_Exercise description_.
Using the listing below, copy exactly each line from the one that has "text: Unequal ->" through the one that has "margin-left: 12px ->"; omit the pictures.

_Information shown_.

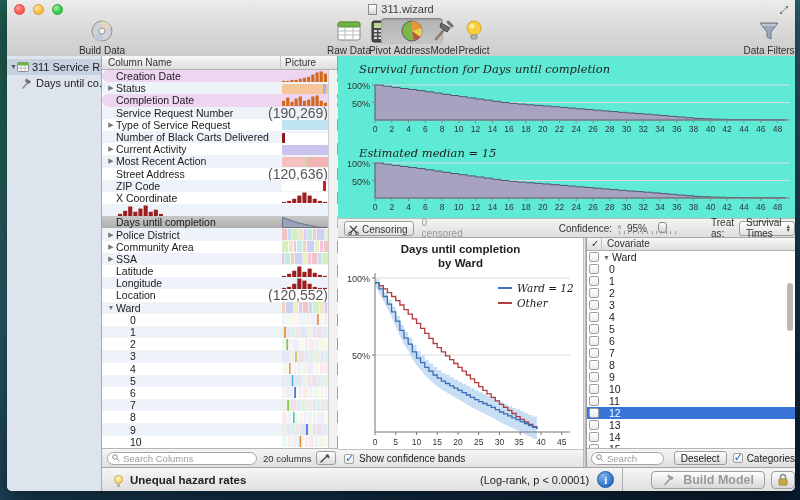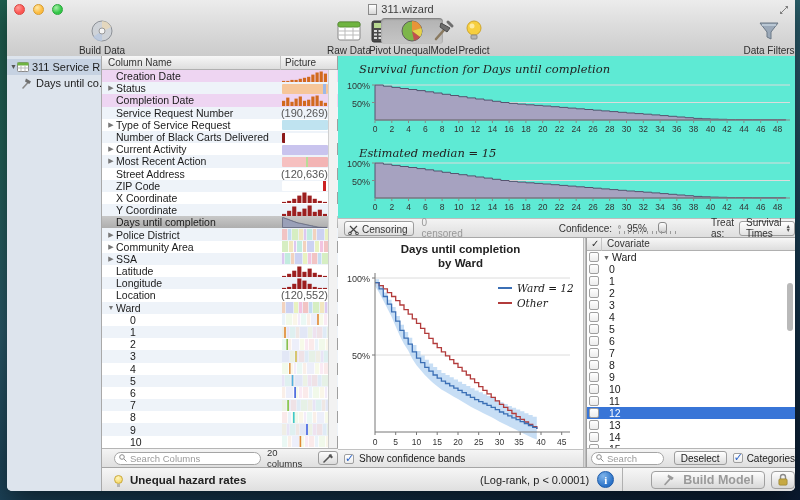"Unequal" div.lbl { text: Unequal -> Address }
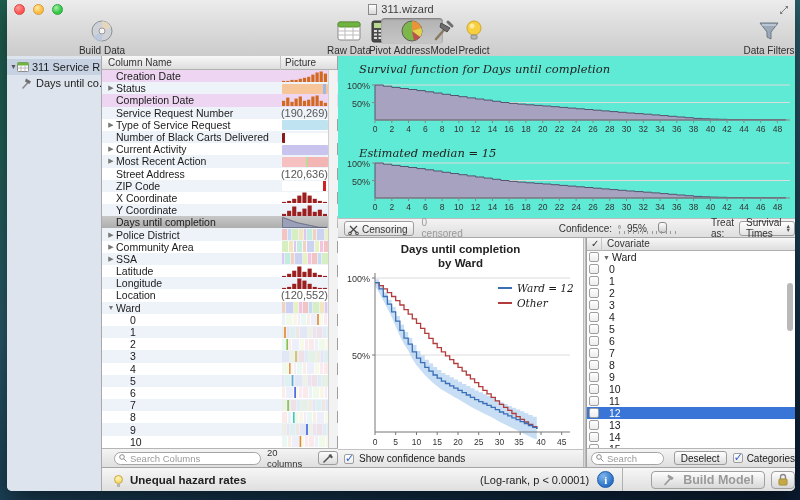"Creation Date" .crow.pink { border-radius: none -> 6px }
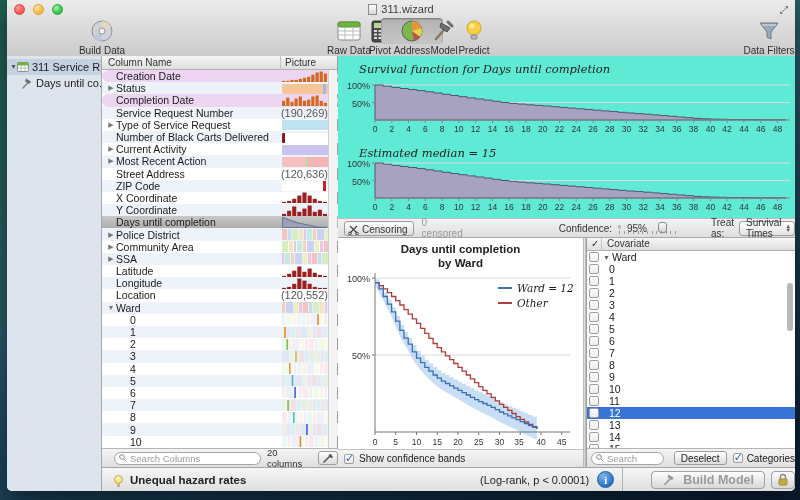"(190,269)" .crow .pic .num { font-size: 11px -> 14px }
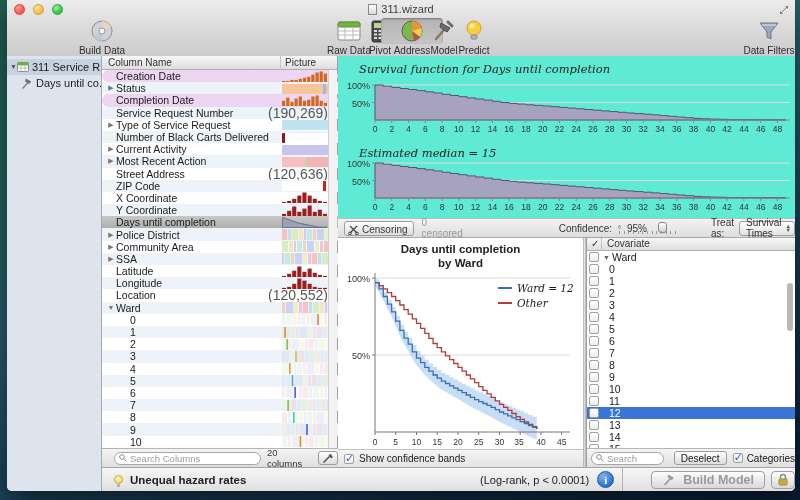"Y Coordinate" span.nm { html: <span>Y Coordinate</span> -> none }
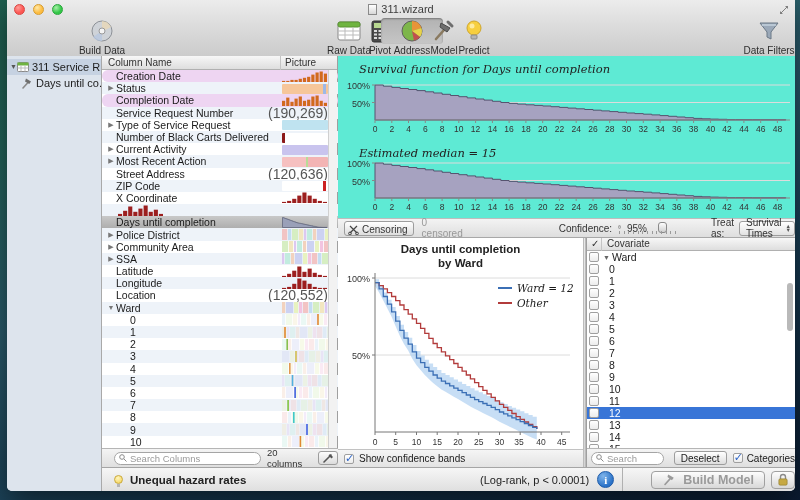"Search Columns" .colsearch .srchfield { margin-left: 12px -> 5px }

--

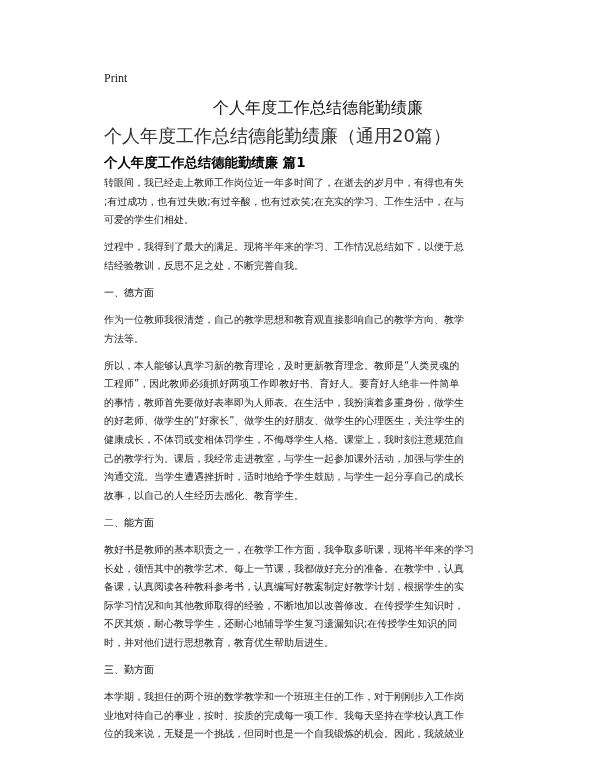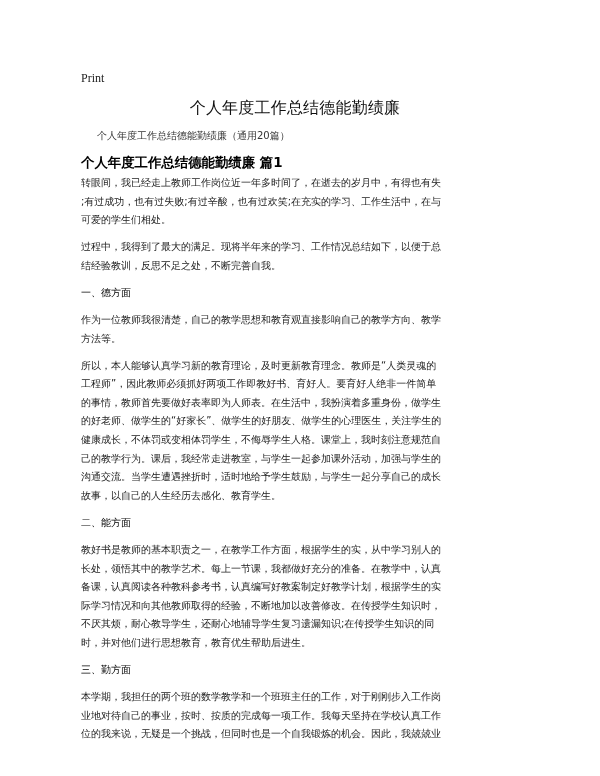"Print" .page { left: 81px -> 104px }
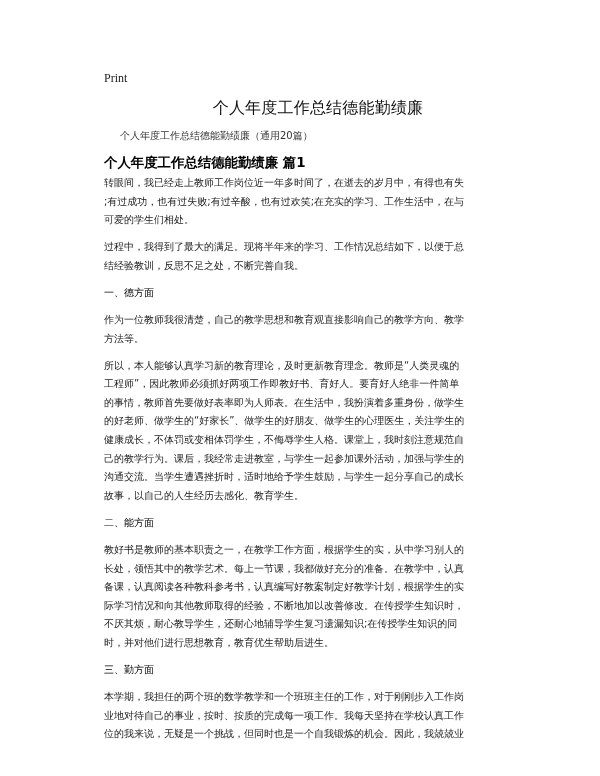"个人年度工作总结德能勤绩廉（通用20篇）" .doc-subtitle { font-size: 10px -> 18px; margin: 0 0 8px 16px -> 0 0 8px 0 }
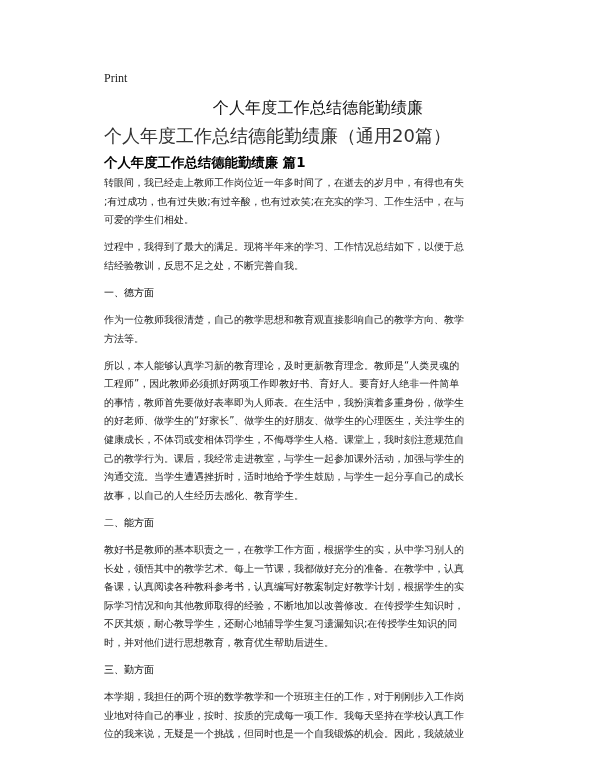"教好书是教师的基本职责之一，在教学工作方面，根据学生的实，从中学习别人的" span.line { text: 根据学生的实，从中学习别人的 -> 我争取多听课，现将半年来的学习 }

_Solved problem_.
"Unequal" div.lbl { text: Unequal -> Address }
"Creation Date" .crow.pink { border-radius: none -> 6px }
"(190,269)" .crow .pic .num { font-size: 11px -> 14px }
"Y Coordinate" span.nm { html: <span>Y Coordinate</span> -> none }
"Search Columns" .colsearch .srchfield { margin-left: 12px -> 5px }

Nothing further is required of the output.